→ What is being asked
Skip pictures in the listing below; copy exactly the lines from the one with "Liberation Mono, monospace" through the one with "ಮತದಾನ ಪಕ್ರಿಯೆಯಲ್ಲಿ 3.21", inclusive.

→ Input data

※

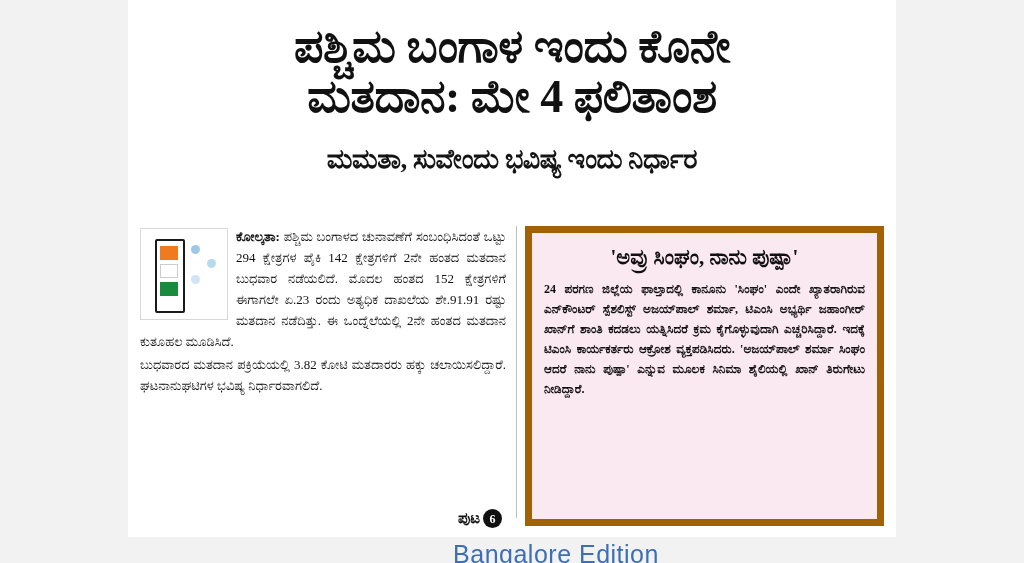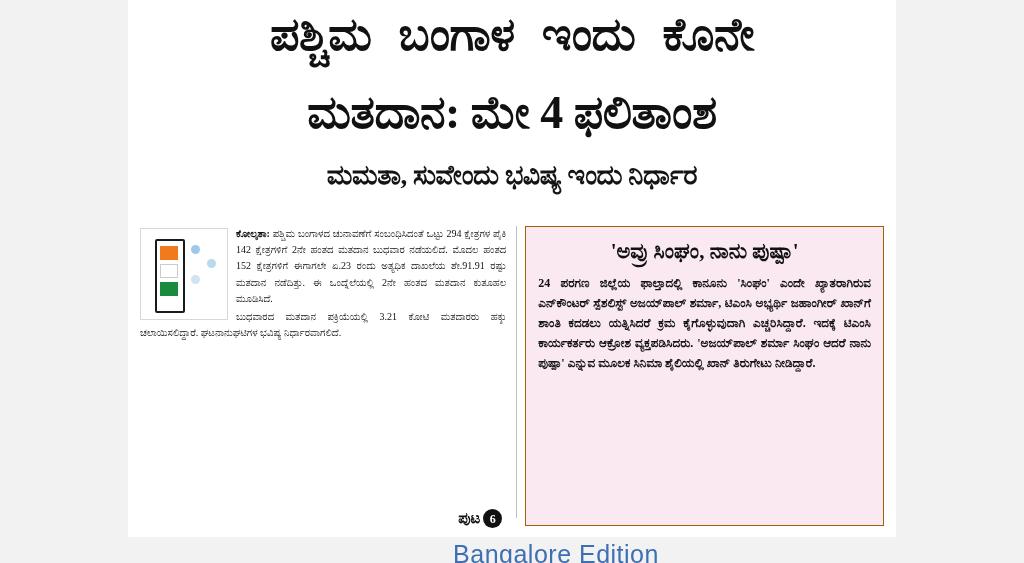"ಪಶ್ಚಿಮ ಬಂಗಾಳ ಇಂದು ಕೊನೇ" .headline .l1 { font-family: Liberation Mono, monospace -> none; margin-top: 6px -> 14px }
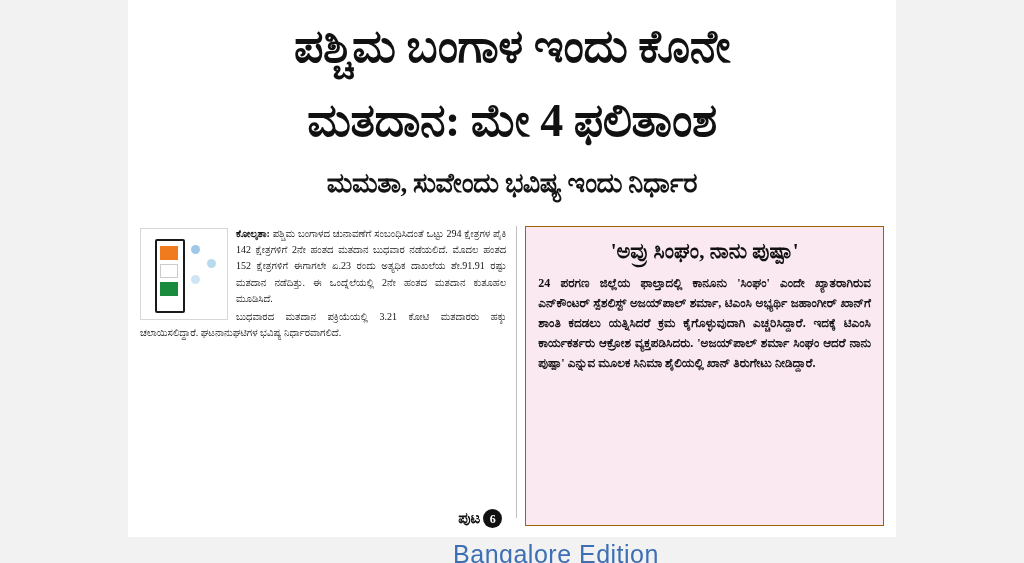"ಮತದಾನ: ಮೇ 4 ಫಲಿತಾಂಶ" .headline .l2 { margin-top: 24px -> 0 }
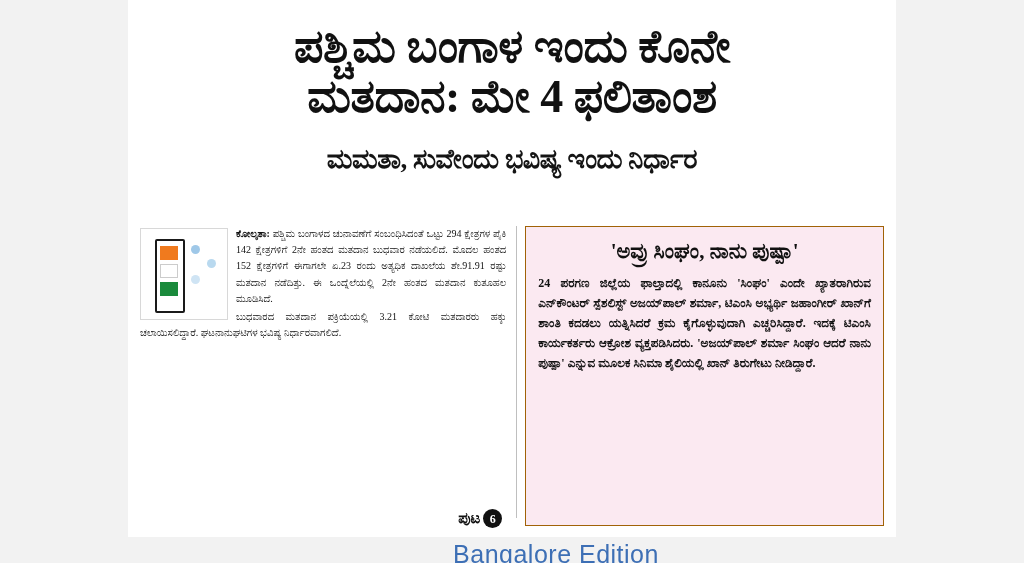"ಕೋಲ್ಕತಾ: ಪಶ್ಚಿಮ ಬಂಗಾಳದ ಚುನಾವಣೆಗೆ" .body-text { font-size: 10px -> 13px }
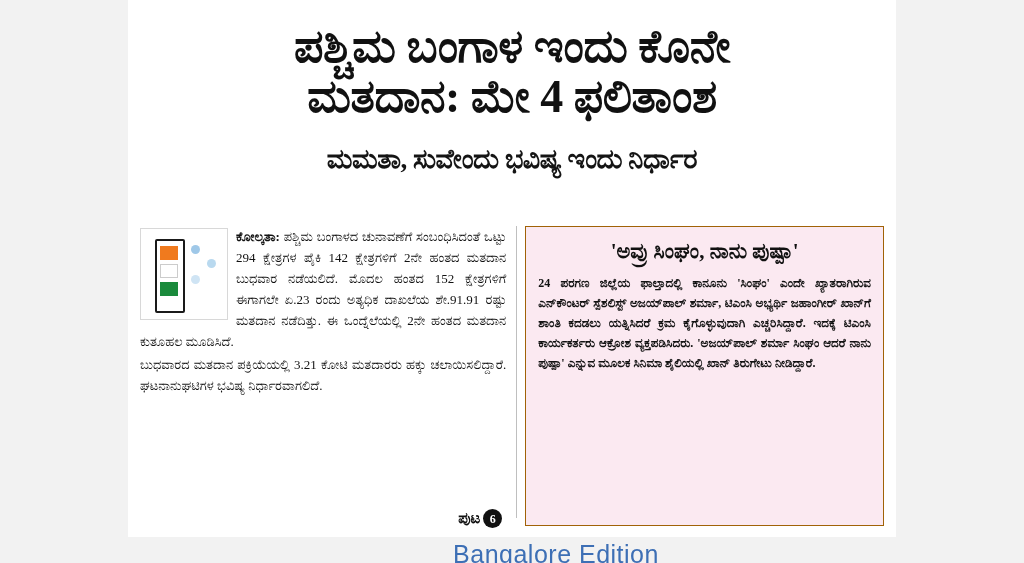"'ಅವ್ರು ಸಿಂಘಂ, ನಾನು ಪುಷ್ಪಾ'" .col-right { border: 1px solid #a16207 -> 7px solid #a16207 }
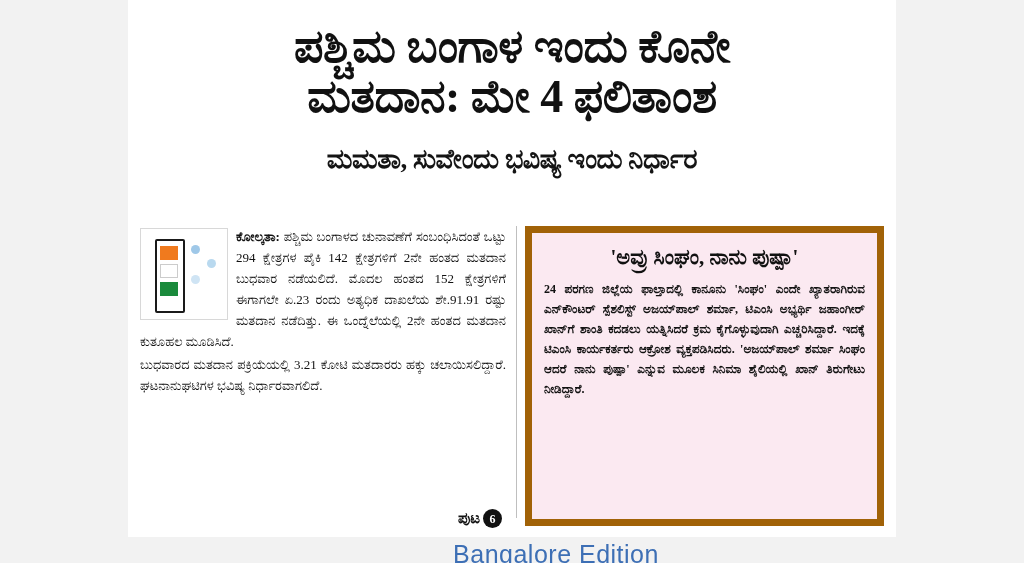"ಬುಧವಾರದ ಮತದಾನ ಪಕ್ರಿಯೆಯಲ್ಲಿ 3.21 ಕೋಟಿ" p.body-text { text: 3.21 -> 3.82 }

※

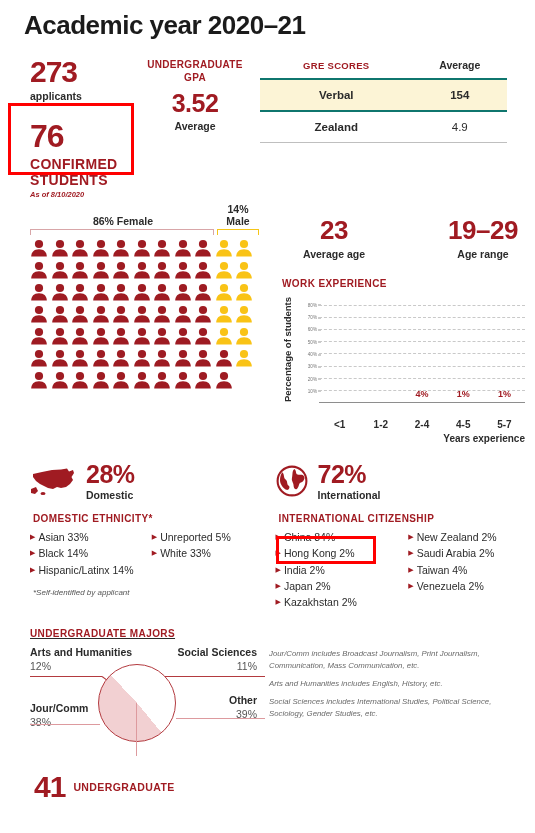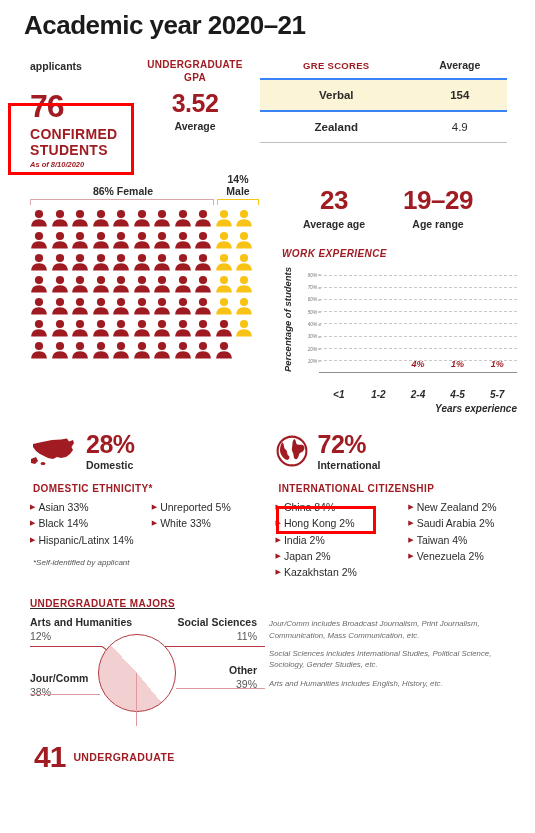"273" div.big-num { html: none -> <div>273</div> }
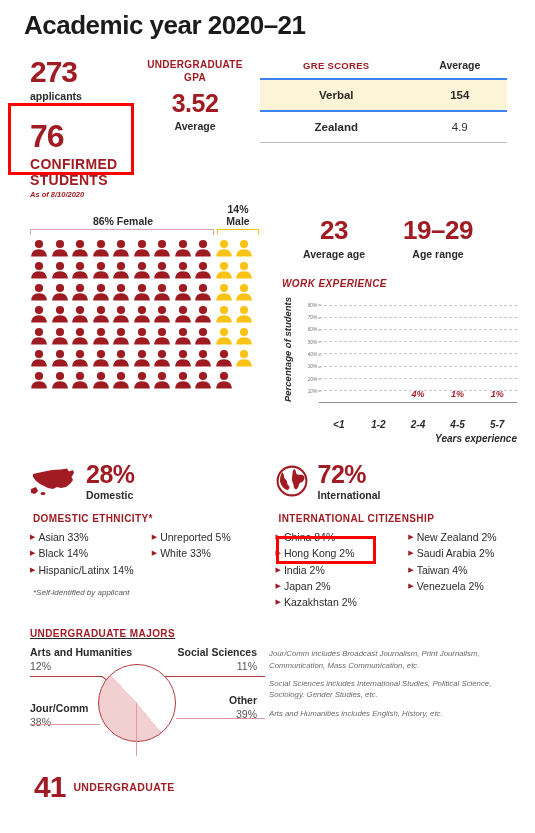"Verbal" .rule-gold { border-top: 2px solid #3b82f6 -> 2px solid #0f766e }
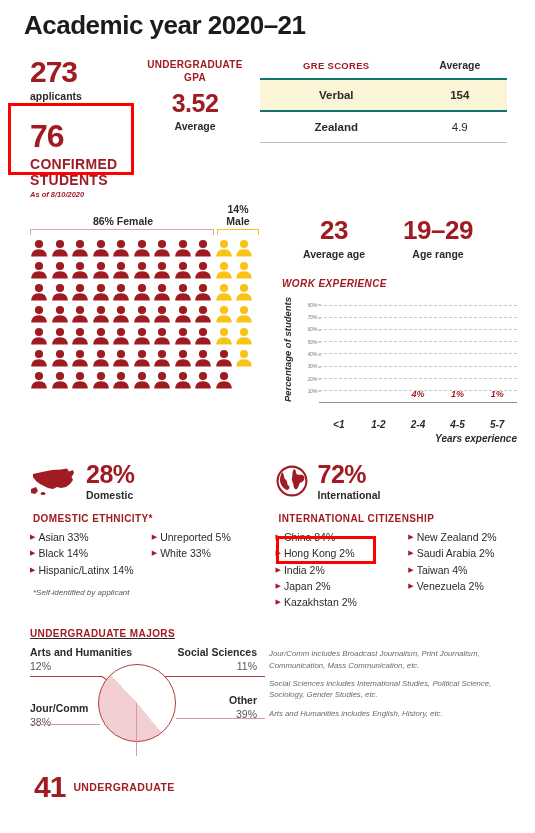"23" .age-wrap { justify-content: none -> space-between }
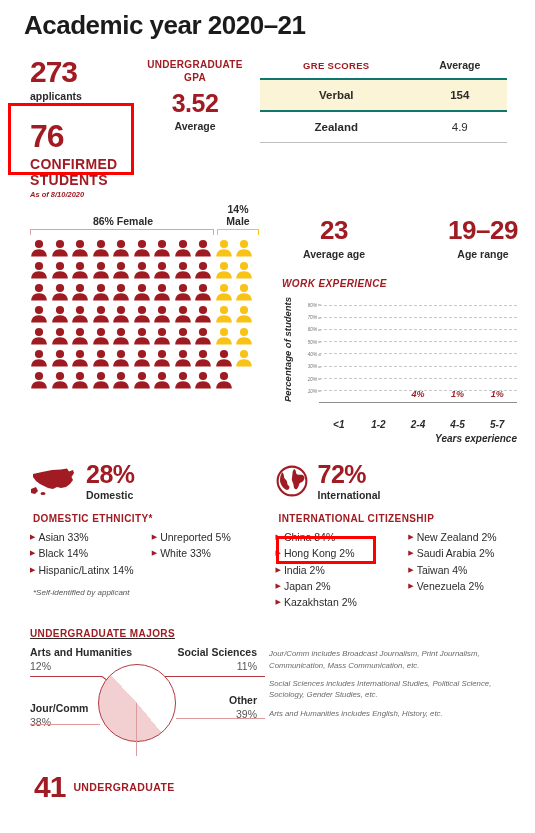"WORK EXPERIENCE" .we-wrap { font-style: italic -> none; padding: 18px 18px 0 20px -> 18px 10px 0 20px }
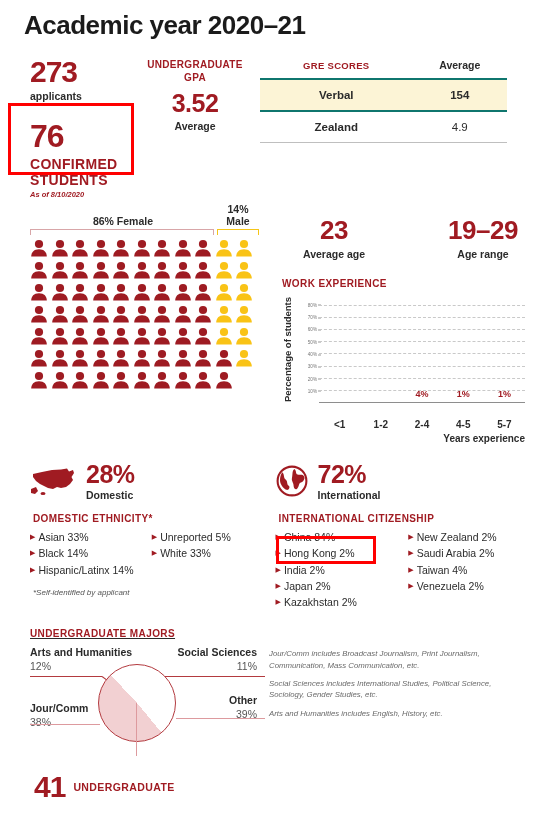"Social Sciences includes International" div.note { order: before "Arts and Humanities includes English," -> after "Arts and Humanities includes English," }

※

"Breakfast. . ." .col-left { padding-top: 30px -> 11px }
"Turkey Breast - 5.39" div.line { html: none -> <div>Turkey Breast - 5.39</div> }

※

→ The answer
"ಪಶ್ಚಿಮ ಬಂಗಾಳ ಇಂದು ಕೊನೇ" .headline .l1 { font-family: Liberation Mono, monospace -> none; margin-top: 6px -> 14px }
"ಮತದಾನ: ಮೇ 4 ಫಲಿತಾಂಶ" .headline .l2 { margin-top: 24px -> 0 }
"ಕೋಲ್ಕತಾ: ಪಶ್ಚಿಮ ಬಂಗಾಳದ ಚುನಾವಣೆಗೆ" .body-text { font-size: 10px -> 13px }
"'ಅವ್ರು ಸಿಂಘಂ, ನಾನು ಪುಷ್ಪಾ'" .col-right { border: 1px solid #a16207 -> 7px solid #a16207 }
"ಬುಧವಾರದ ಮತದಾನ ಪಕ್ರಿಯೆಯಲ್ಲಿ 3.21 ಕೋಟಿ" p.body-text { text: 3.21 -> 3.82 }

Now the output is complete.